The same rules still apply. They've got to look on the Zoom screen and see in your eyes that you're deluded enough to think you can fucking happen still. That's contagious, in a good way. That's a good contagion, which is people go, "Christ, actually, that guy still thinks this is worth doing. That's awesome." You feed off people in the same way that all of us do.
You know? I think that's so true. Yeah. I wrote this thing down I wanted to tell you, because I saw one thing was a quote from David [inaudible] now and he said, "Most businesses fail because they don't start." I thought that was amazing. I think that's true of ideas. Most ideas fail because they remain a conversation, particularly in a moment like this.
There was a great story, as a really horrific admission, this. I read a book by David Gammell, the fantasy writer. I read loads of his books when I was young. There's one story in one of these books, man, I've got to tell you. What a crisis like this does is turn the basic, everything we normally do, into something heavier, and more, "Should we do it or shouldn't we do it?"
In this book, this guy throws this person a stone and he says, "Okay, catch the stone," and this person catches a stone. Then he says, "Okay, I'm going to throw it again, but if you drop it, I'm going to kill your family, and I'm going to kill everyone you fucking know." And he was like, "Oh my God, what?" Then he throws the stone, and of course they fumble and fumble and just about catch it.

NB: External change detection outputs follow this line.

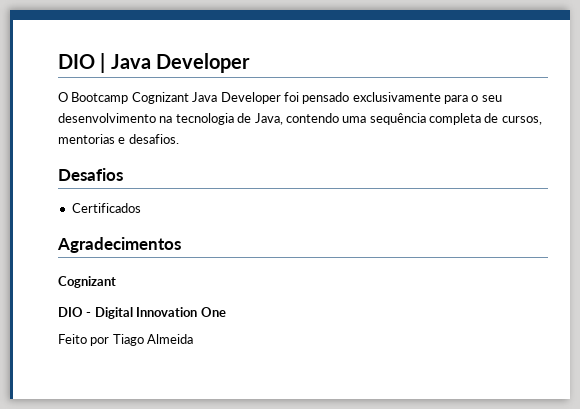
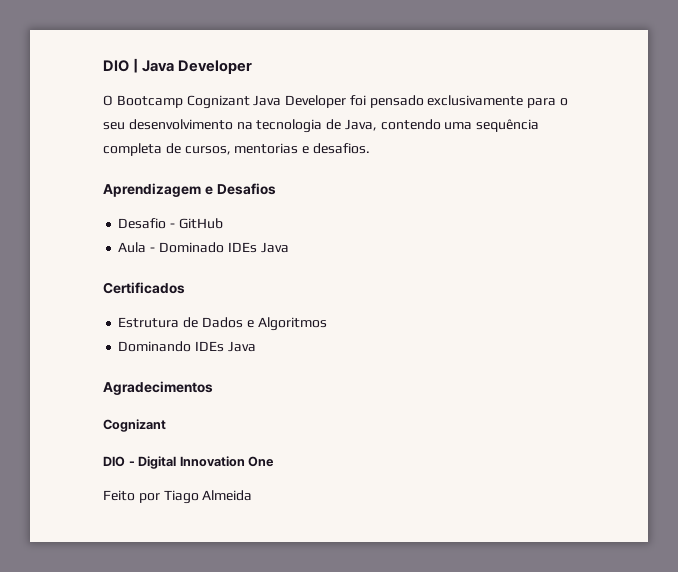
(179, 139) none -> [103,183,213,197] Aprendizagem e
[71,203,141,213] Certificados -> [118,218,223,229] [118,242,289,253] [103,282,185,294] [118,317,327,331] [118,341,256,352] Desafio - GitHub // Aula - Dominado IDEs Java // Certificados // Estrutura de Dados e Algoritmos // Dominando IDEs Java

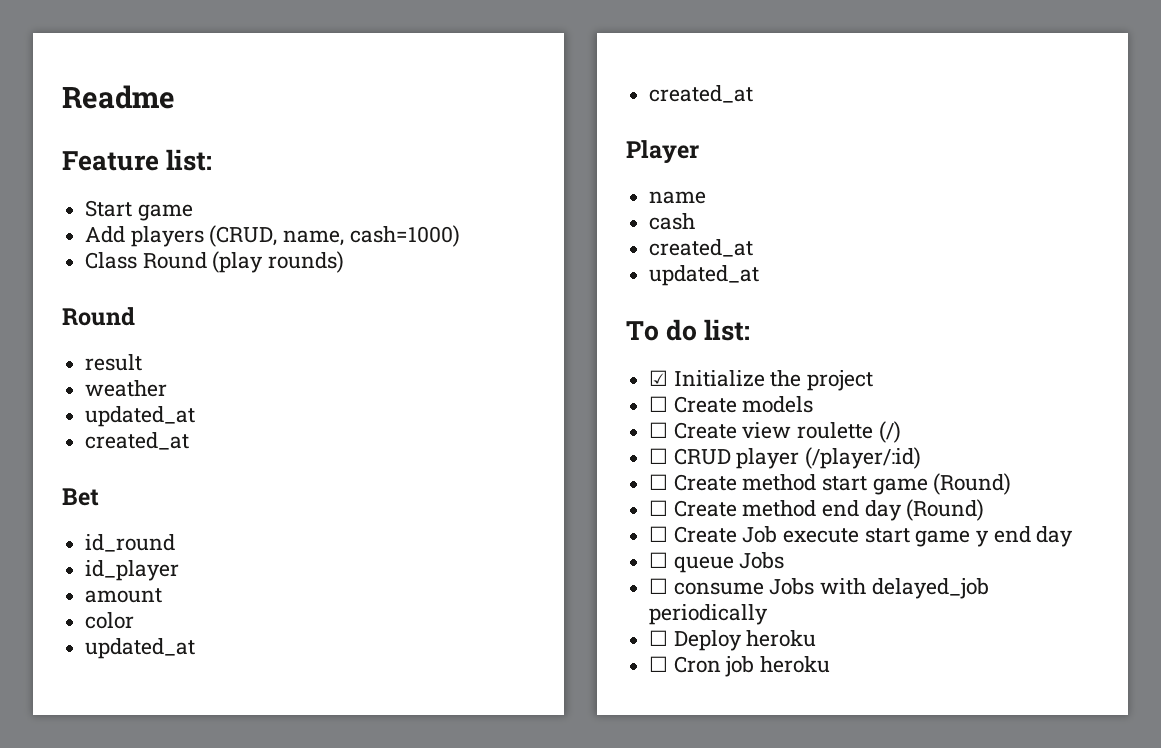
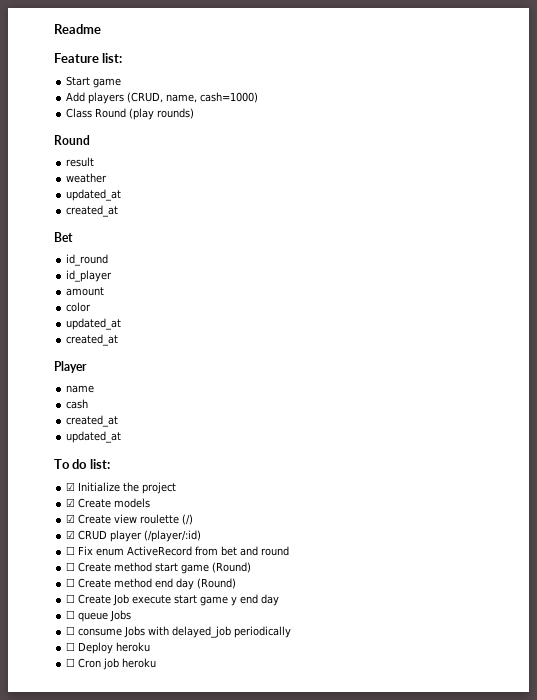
[649,396,669,412] ☐ -> [66,498,76,507] ☑
[649,422,669,438] ☐ -> [66,514,76,523] ☑
[649,448,669,464] ☐ -> [66,530,76,539] ☑
(922, 458) none -> [66,546,290,556] // ☐ Fix enum ActiveRecord from bet and round

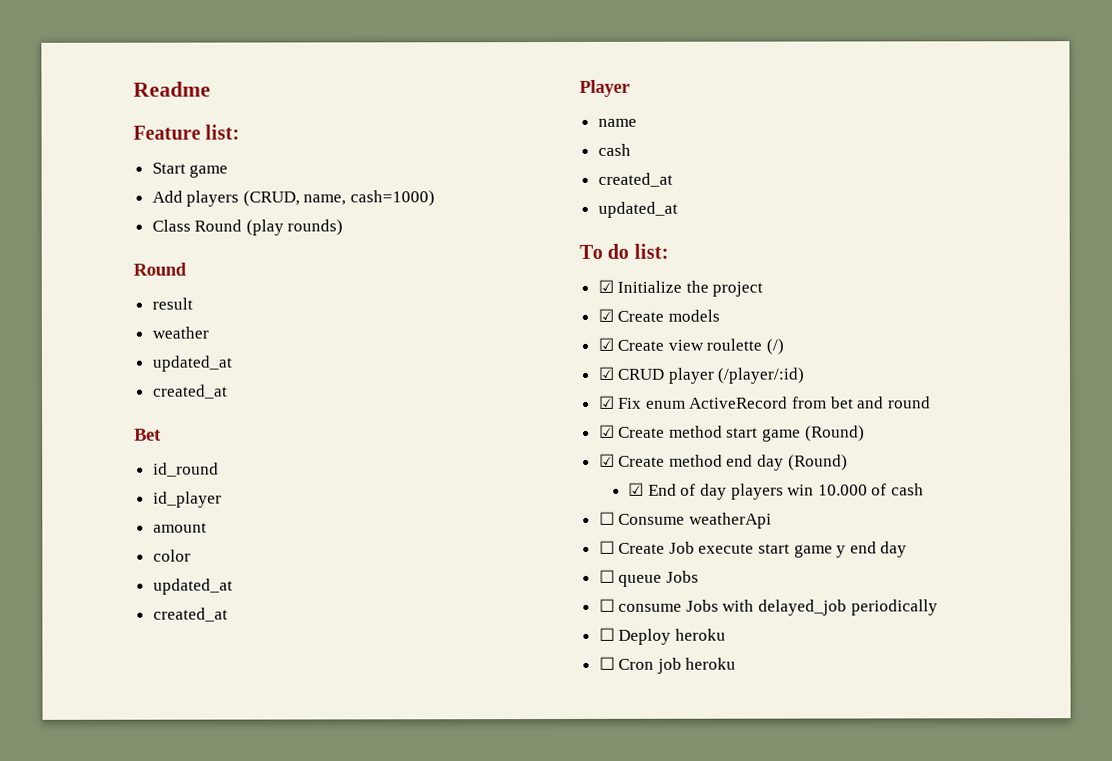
[66,546,76,555] ☐ -> [598,395,615,409] ☑
[66,562,76,571] ☐ -> [598,424,615,438] ☑
[66,578,76,587] ☐ -> [598,453,615,467] ☑
(237, 583) none -> [628,482,924,500] [598,511,772,529] // ☑ End of day players win 10.000 of cash // ☐ Consume weatherApi

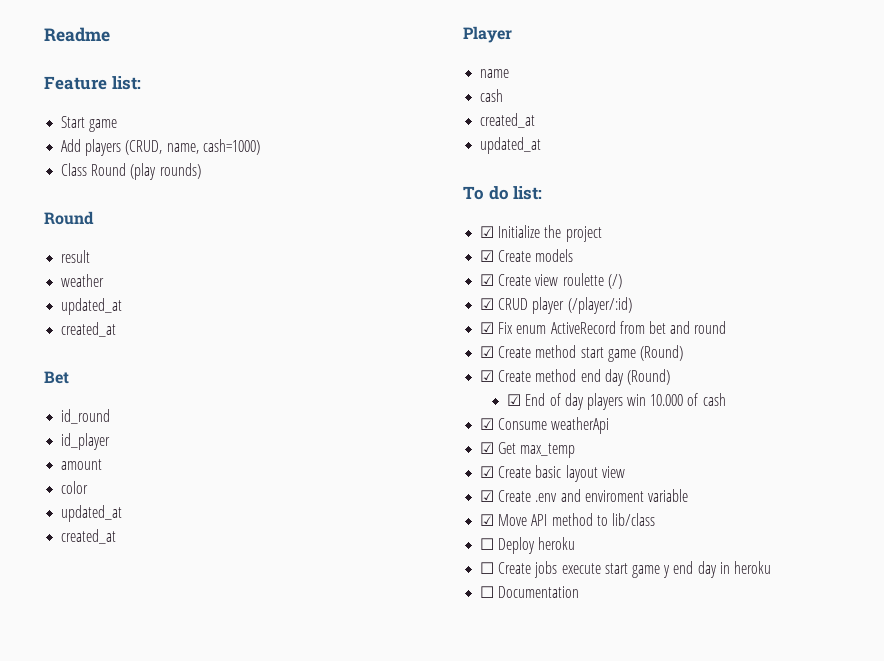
[598,511,615,525] ☐ -> [480,418,495,430] ☑
(772, 520) none -> [480,442,576,458] [480,465,625,482] [480,489,688,502] [480,513,655,526] [480,537,576,554] // ☑ Get max_temp // ☑ Create basic layout view // ☑ Create .env and enviroment variable // ☑ Move API method to lib/class // ☐ Deploy heroku
[668,541,695,554] Job -> [534,561,558,578] jobs
[598,569,699,587] [598,598,938,616] [598,627,726,645] [598,656,737,674] // ☐ queue Jobs // ☐ consume Jobs with delayed_job periodically // ☐ Deploy heroku // ☐ Cron job heroku -> [719,561,771,574] [480,586,580,598] in heroku // ☐ Documentation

The truth is in our game, is all we do all the time is have these massively ambitious ideas. We drive our energy and hearts into a project, and we throw it all out there and hope it might change something. I think what a crisis like this does is it forces you to second guess all of those. "Well, should we be doing this in this moment? Is it the right thing to do? How would others feel?"

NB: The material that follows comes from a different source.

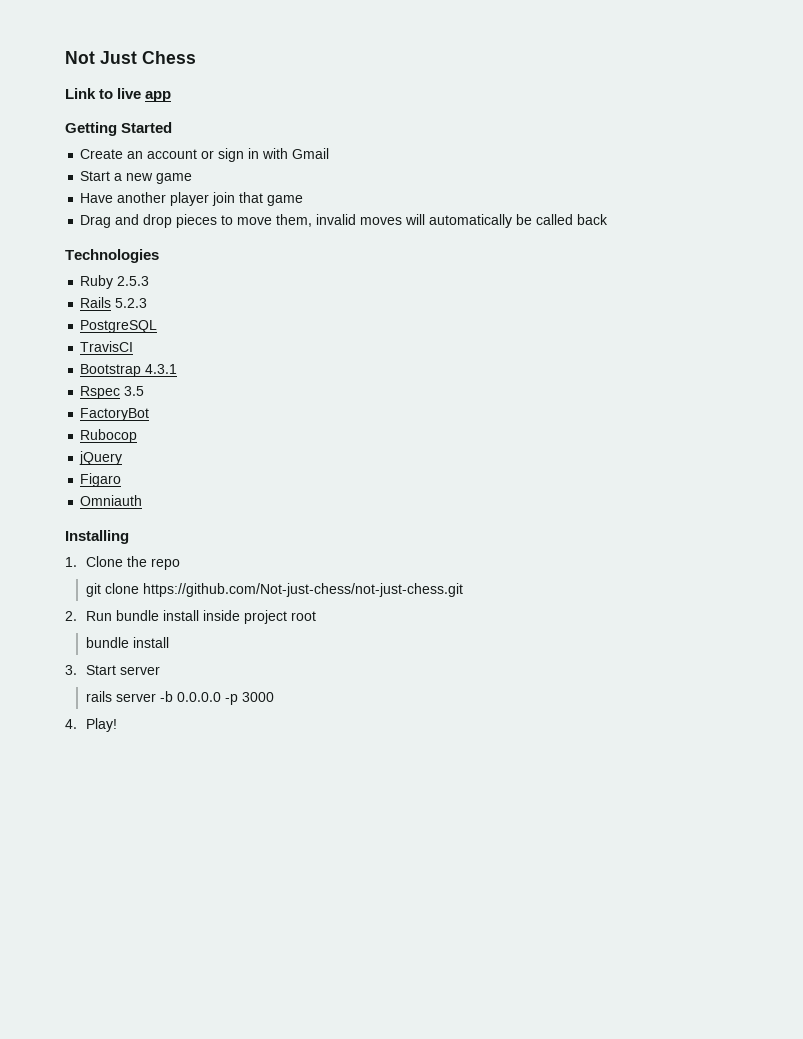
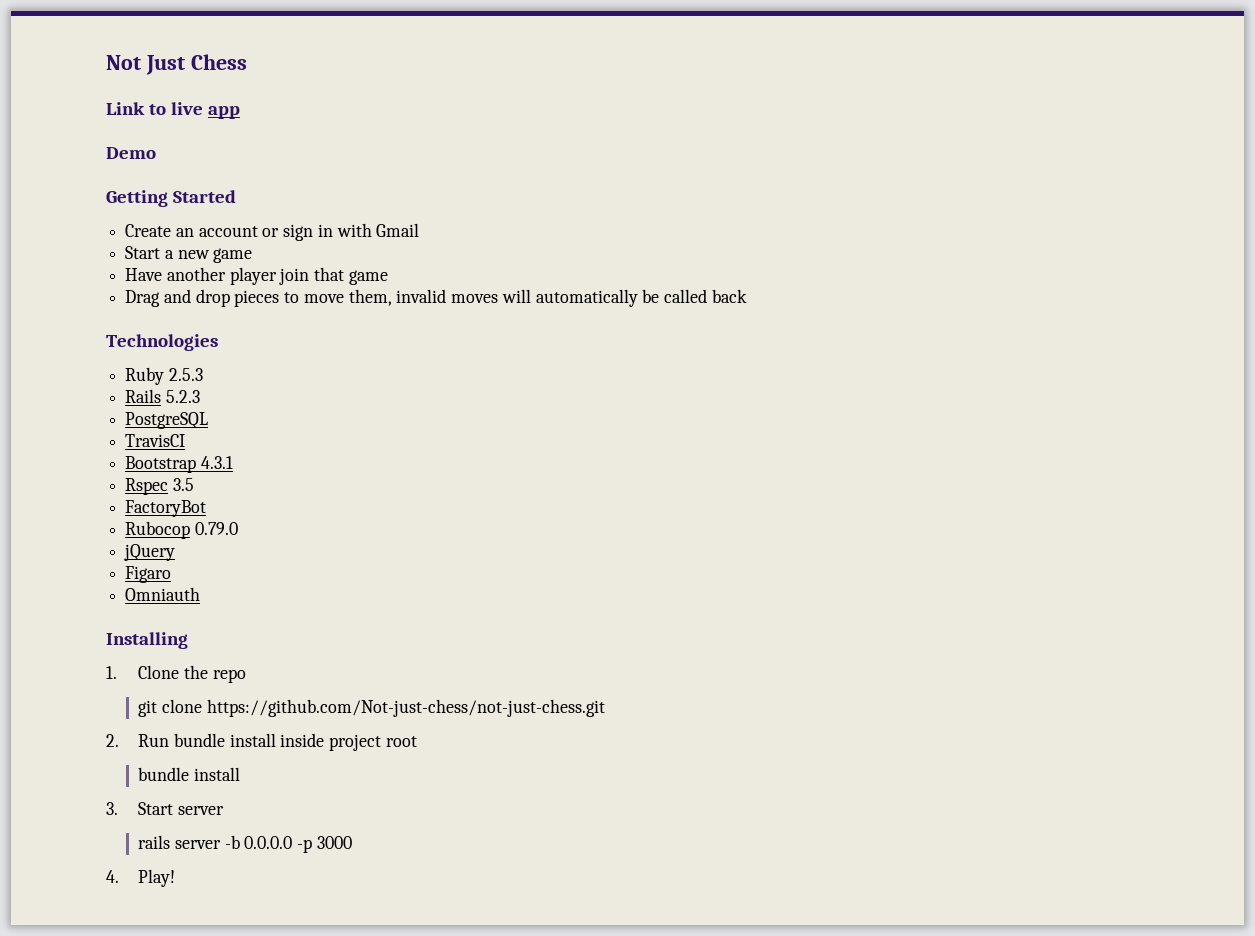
(172, 96) none -> [106,147,156,159] // Demo
(138, 436) none -> [194,522,238,535] 0.79.0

Super aware of the social and the surrounding noise around it all. Is it appropriate? I think a lot of what we do in our game has been forced into this conversation about, is it still right to do that? My belief, of course, is that it is. It's like catching the stone. It's like all of it. We have to remain brilliant at what we do, otherwise, honestly, there is no way through for companies like us. I think we must believe that it matters and has the power to inform some sort of change.
Charles: (8:34)
Are you finding the audience, your audiences, your clients, are they more receptive to that kind of energy, or are you having to fight even harder to get that kind of energy to resonate with them?
Nils Leonard: (8:45)
It's been mixed. Some have got more fears. So there was a project very recently that we sent to someone. The first point on that, Charles, by the way, is, as ever, we come up with ideas. The ones we can do for our own clients, the clients we founded, of course we can enact on those. But the ones we come up with for our client partners, you do the same thing you've always done, which is you hand over your thinking that you care deeply about, and then you hope in your heart that they care as much about it as you do. Enough to make it happen.
Sometimes that won't happen, but you must continue to do it. Some of our clients have just really leapt to that. James Watt from BrewDog, we sent him an idea on a hand sanitizer made from his distilleries. We looked into that and we realized if you had a distillery, you could make hand sanitizer.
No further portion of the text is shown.